Material to process.

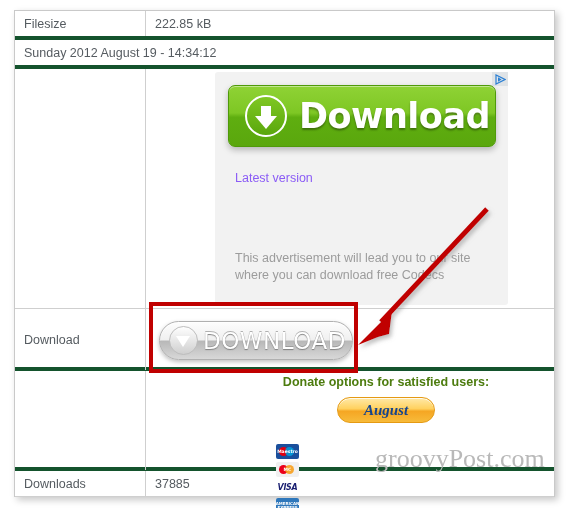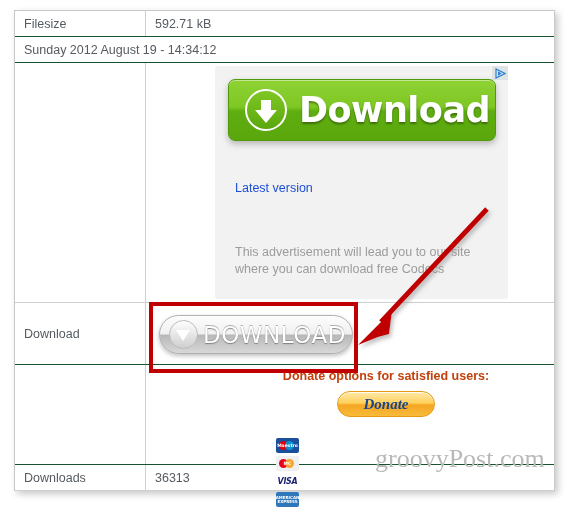--- a/index.html
+++ b/index.html
@@ -21,21 +21,21 @@
     left: 14px; top: 10px;
     width: 541px;
     background: #ffffff;
     border: 1px solid #c9c9c9;
     border-bottom: none;
     box-shadow: 3px 3px 7px rgba(0,0,0,0.22);
     box-sizing: border-box;
   }
   .row {
     display: flex;
-    border-bottom: 1px solid #14532d;
+    border-bottom: 4px solid #14532d;
     box-sizing: border-box;
   }
   .cell-label {
     width: 131px;
     flex: 0 0 131px;
     padding: 6px 0 6px 9px;
     font-size: 12.5px;
     color: #555b60;
     border-right: 1px solid #cfcfcf;
     box-sizing: border-box;
@@ -110,23 +110,23 @@
     font-size: 35px;
     font-weight: bold;
     color: #ffffff;
     letter-spacing: -0.5px;
     text-shadow: 0 2px 2px rgba(0,0,0,0.35);
     font-family: "DejaVu Sans", sans-serif;
   }
 
   .ad-lines {
     position: absolute;
-    left: 20px; top: 111px;
-    font-size: 12.5px;
-    color: #1d4ed8;
+    left: 20px; top: 95px;
+    font-size: 12.5px;
+    color: #8b5cf6;
     line-height: 22px;
   }
   .ad-disclaimer {
     position: absolute;
     left: 20px; top: 178px;
     width: 255px;
     font-size: 12.5px;
     color: #9c9c9c;
     line-height: 17px;
   }
@@ -176,21 +176,21 @@
   .row-donate .cell-label { height: 99px; }
   .donate-area {
     position: absolute;
     left: 130px; top: 4px;
     width: 220px;
     text-align: center;
   }
   .donate-title {
     font-size: 12.5px;
     font-weight: bold;
-    color: #c2410c;
+    color: #4d7c0f;
     line-height: 15px;
     text-align: center;
   }
   .donate-btn {
     margin: 7px auto 0 auto;
     width: 98px; height: 26px;
     border-radius: 14px;
     background: linear-gradient(to bottom, #ffe9a8 0%, #ffd15e 45%, #f5a623 55%, #f7bb3a 100%);
     border: 1px solid #e59a13;
     box-shadow: inset 0 1px 0 rgba(255,255,255,0.8);
@@ -267,21 +267,21 @@
 </style>
 </head>
 <body>
 
 <div id="root">
 
   <div class="table-wrap">
 
     <div class="row row-filesize">
       <div class="cell-label">Filesize</div>
-      <div class="cell-value">592.71 kB</div>
+      <div class="cell-value">222.85 kB</div>
     </div>
 
     <div class="row row-date">
       <div class="cell-value">Sunday 2012 August 19 - 14:34:12</div>
     </div>
 
     <div class="row row-ad">
       <div class="cell-label" style="height:239px;"></div>
       <div class="ad-box">
 
@@ -314,21 +314,21 @@
         </div>
       </div>
     </div>
 
     <div class="row row-donate">
       <div class="cell-label"></div>
       <div class="cell-value" style="position:relative;padding:0;">
         <div class="donate-area">
           <div class="donate-title">Donate options for satisfied users:</div>
           <div class="donate-btn">
-            <span>Donate</span>
+            <span>August</span>
           </div>
           <div class="cards">
             <div class="card card-maestro">
                 <i>Maestro</i>
               </div>
             <div class="card card-mc">
                 <i>MC</i>
               </div>
             <div class="card card-visa">VISA</div>
             <div class="card card-amex">AMERICAN<br>EXPRESS</div>
@@ -336,21 +336,21 @@
                 <i>DISC<span style="color:#f68121">VER</span></i>
               </div>
             <div class="card card-bank">BANK</div>
           </div>
         </div>
       </div>
     </div>
 
     <div class="row row-downloads">
       <div class="cell-label">Downloads</div>
-      <div class="cell-value">36313</div>
+      <div class="cell-value">37885</div>
     </div>
 
   </div>
 
   <div class="redbox"></div>
 
   <svg class="arrow-svg" viewBox="0 0 580 508">
     <defs>
       <filter id="arrShadow" x="-30%" y="-30%" width="170%" height="170%">
         <feDropShadow dx="2" dy="3" stdDeviation="2" flood-color="#888" flood-opacity="0.55"></feDropShadow>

What needs to be done.
Among the lines above, find each one containing the string "padding" and copy it.

Solution for this task.
     padding: 6px 0 6px 9px;
       <div class="cell-value" style="position:relative;padding:0;">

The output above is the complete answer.